На это он ничего не ответил. Она отвернула лицо в сторону, наклонив голову.
— Ты плачешь?
Она мгновенно вскинула голову и после минутной паузы произнесла:
— Из-за чего мне плакать? Все свои слезы я уже выплакала. Все, чего я сейчас хочу, это уехать и… и…
Она повернулась, села в машину; завелся мотор, и через несколько мгновений красные огни задних фар исчезли за отвалом шахты. Она оставила его одного, несчастного и невыносимо одинокого. Наедине с мертвой шахтой, мертвыми воспоминаниями и бесплодными мыслями…
Он сидел, зажав в руке забытую рюмку, безразлично глядя на изощренные движения стрип-герл.
«Я не думал, что так получится, — говорил он себе. — Я думал, что по крайней мере извлеку какое-то удовольствие. Но все, чего я добился, — это сделал больно Сибил. Я хотел отомстить ему, но он мертв; единственное, что мне остается, — это отомстить его памяти, — а это значит, опять ранить Сибил».
До его сознания дошло, что рядом на соседнем табурете кто-то сидит. Запах духов обволакивал его.

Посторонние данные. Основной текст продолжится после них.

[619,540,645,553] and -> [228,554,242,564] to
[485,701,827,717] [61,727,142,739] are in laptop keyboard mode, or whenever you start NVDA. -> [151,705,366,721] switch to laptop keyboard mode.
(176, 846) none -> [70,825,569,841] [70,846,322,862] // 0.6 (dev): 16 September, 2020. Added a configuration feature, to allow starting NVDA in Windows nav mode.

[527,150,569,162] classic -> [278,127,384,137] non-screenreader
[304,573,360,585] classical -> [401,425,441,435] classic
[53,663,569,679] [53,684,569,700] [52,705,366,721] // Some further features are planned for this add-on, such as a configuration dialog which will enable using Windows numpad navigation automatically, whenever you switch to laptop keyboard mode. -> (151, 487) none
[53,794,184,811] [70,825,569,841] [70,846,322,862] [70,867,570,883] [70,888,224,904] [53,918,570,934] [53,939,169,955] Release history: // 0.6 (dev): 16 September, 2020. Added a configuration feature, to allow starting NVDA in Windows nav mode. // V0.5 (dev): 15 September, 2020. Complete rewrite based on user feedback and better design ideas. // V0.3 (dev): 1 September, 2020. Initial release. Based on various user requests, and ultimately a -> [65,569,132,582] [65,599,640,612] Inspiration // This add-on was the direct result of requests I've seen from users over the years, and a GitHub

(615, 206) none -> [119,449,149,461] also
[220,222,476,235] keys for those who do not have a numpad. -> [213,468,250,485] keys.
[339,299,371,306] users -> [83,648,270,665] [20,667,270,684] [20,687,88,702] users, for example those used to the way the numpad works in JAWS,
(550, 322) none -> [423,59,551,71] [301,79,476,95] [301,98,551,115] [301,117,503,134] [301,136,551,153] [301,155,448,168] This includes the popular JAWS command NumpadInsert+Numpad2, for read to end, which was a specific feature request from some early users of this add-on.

— Не угостишь ли меня, милок?
Он повернул к ней усталый, тяжелый взгляд. Сейчас на ней было побольше одежды. На лице сияла хорошо поставленная улыбка, такая же искусственная, как длинные ресницы, рыжие волосы и иллюзия красоты в полумраке бара.
— Ты так мило просишь.
Ее пальцы поигрывали его ухом.
— Что случилось, дорогой? Тебя кто-нибудь обидел? — Он почувствовал, как ее бедро прижалось к нему. — Купи мамочке стаканчик и все расскажи.

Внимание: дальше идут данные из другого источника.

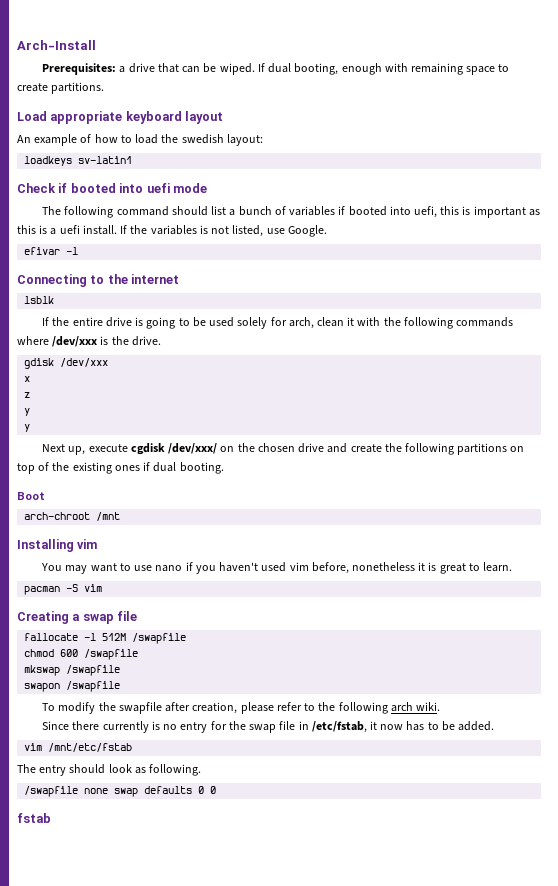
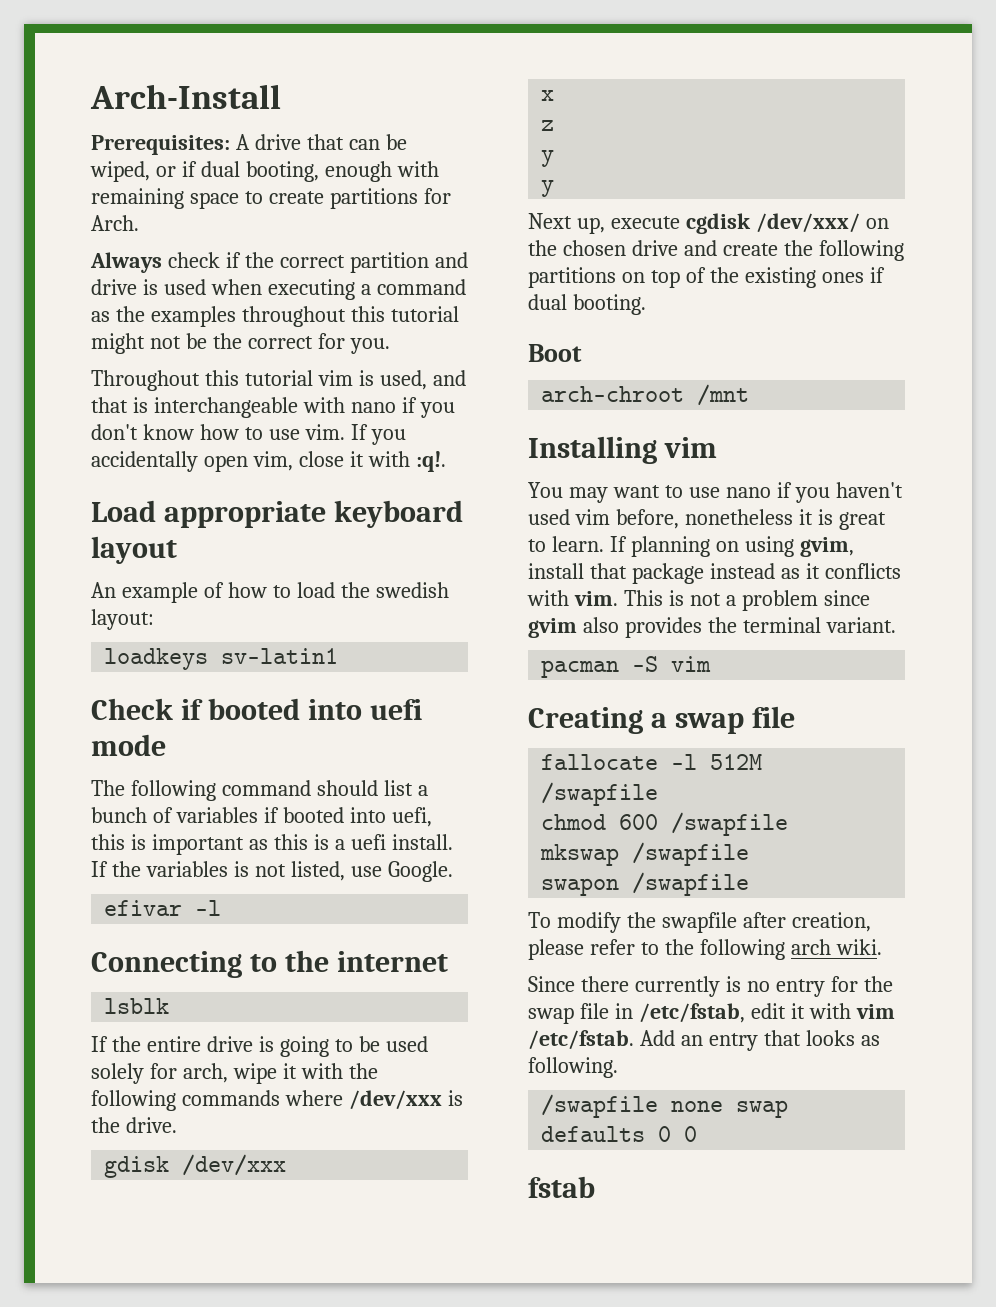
[119,66,126,73] a -> [235,134,250,150] A
[219,63,265,75] wiped. If -> [90,161,197,182] wiped, or if
[51,82,105,94] partitions. -> [329,188,451,209] [91,215,139,231] [90,252,468,273] [91,279,466,300] [91,306,459,327] [91,333,390,354] [91,370,466,391] [91,397,455,418] [91,424,406,445] [91,451,446,472] partitions for Arch. // Always check if the correct partition and drive is used when executing a command as the examples throughout this tutorial might not be the correct for you. // Throughout this tutorial vim is used, and that is interchangeable with nano if you don't know how to use vim. If you accidentally open vim, close it with :q!.
[316,317,344,327] clean -> [232,1063,277,1084] wipe
(513, 567) none -> [609,536,854,557] [528,563,901,584] [527,590,870,611] [528,617,896,638] If planning on using gvim, install that package instead as it conflicts with vim. This is not a problem since gvim also provides the terminal variant.
[369,721,495,731] [24,743,133,752] [17,764,132,776] it now has to be added. // vim /mnt/etc/fstab // The entry should look -> [750,1003,895,1019] [528,1030,855,1051] edit it with vim /etc/fstab. Add an entry that looks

Кто-то вошел в бар и прошел сзади них. Краем глаза Уилл Оуэн узнал его. В нем снова вспыхнула обида и затаенная злоба.
— Обратись к нему, — с горечью сказал он. — Может быть, он купит тебе бутылку шампанского. Наверное, ему не впервой.
— Спасибо за все, глупышка.
Она ушла. Так, значит, он и есть то, чего ты хочешь, Сибил? Должно быть, так, раз именно за него ты вышла замуж. Эван Стерлинг. Ему потребовалась вся его воля, чтобы не выплеснуть вино — из своего стакана в лицо Стерлингу.

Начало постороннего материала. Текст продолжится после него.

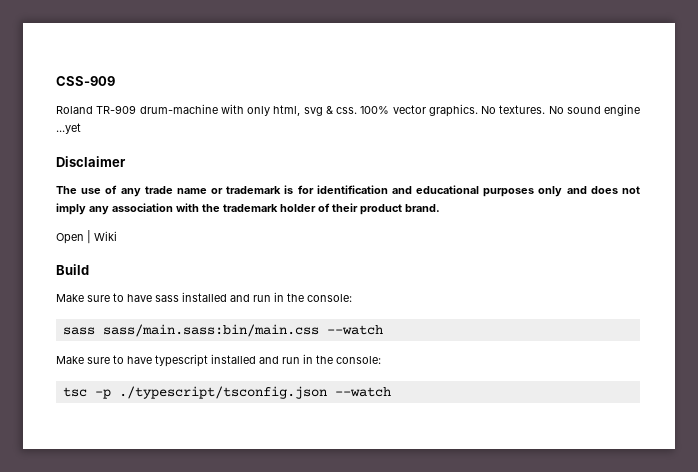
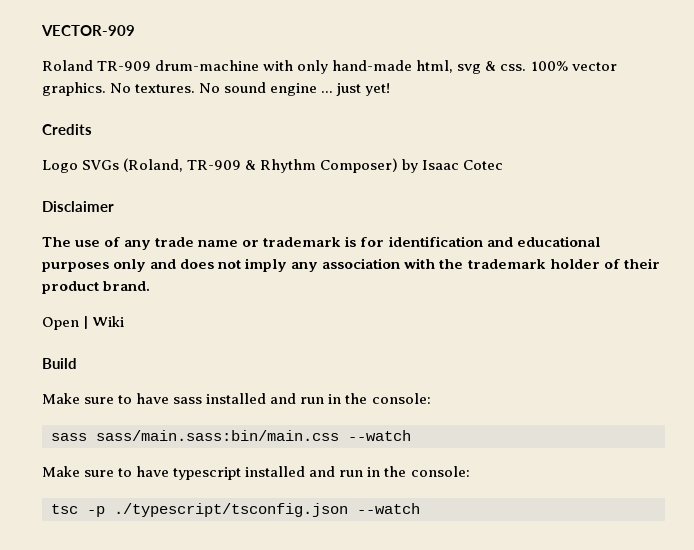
[56,76,115,86] CSS-909 -> [41,25,135,36] VECTOR-909
(270, 111) none -> [332,60,413,71] hand-made
[56,123,81,134] ...yet -> [321,83,391,96] [42,124,92,135] [42,158,504,173] ... just yet! // Credits // Logo SVGs (Roland, TR-909 & Rhythm Composer) by Isaac Cotec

Танцовщица и Стерлинг отошли от стойки бара и направились за столик. Она обхватила его за плечи, он громко хохотал. По всей видимости, был здорово пьян.
Оуэну стало так противно, что во рту выступила горькая слюна. Он так и не допил содержимое своего стакана и вышел на улицу. Уже светало, над крышами домов появились первые лучи солнца. Резко и звонко пропела птица. Но Оуэн ничего не замечал.
Лачуга располагалась на небольшой поляне в стороне от боковой дороги. Ее окружали тополя и хвойные деревья. Участок перед домом был неухожен, весь зарос пожелтевшей высокой травой золотарника и чертополоха. Старый автомобиль, казалось, застрял здесь навеки.